How to Set ggplot Facets Coords Individually

If you’ve been visualizing different types of data for long enough, you’re basically guaranteed to run up against the bounds of what’s easy/possible to do in whatever software you use.

I almost exclusively use R’s ggplot2 to plot stuff, and I’ve found multiple times that there are just some things that you can’t do and that the development team doesn’t plan on implementing anytime soon.

Here, I’ll share some code to make the impossible possible: setting different scales / coordinates for individual facets.

The issue

Don’t get me wrong—ggplot2 is amazing, and I understand why they want to keep things simple—but unless you’re willing to get into the underlying grid/gtable code (a.k.a. “Grob’s country”), you’re probably out of luck. For example, many people have wanted to specify the scales of different facet panels individually (i.e., when using facet_wrap or facet_grid) for a very long time. Most often their issues can be addressed by setting scales=free, but sometimes they want something more exotic, in which case often using geom_blank() in some kind of hacky way is the easiest solution.

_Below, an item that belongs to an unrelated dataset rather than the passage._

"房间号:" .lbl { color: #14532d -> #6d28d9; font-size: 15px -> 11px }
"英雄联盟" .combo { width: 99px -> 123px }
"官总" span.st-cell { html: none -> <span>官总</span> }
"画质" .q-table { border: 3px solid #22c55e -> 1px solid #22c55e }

But sometimes geom_blank doesn’t work—like in my case, where I wanted to “zoom in” on different areas of different facets without removing any data. In ggplot2, this can really only be accomplished with a Coord object (e.g., coord_cartesian()), which means scale-based solutions like facetscales won’t work.

A look at the data

Specifically, I wanted to plot certain trends with crazy huge asymmetric confidence intervals, but I wanted the confidence intervals to be free to go “off-panel” so they wouldn’t squish the trend data down to a flat line.1

Here’s kind of what the data looked like:

plot of chunk unnamed-chunk-2

Now here’s what it looked like with the confidence intervals:

plot of chunk unnamed-chunk-3

Notice that even with facet_wrap and scales = "free", the problem isn’t really solved:

plot of chunk unnamed-chunk-4

The lame hacky solution

First, I should say that everything I’m doing requires ggplot2 v3.1.0 and up. Older versions of ggplot22 do NOT work!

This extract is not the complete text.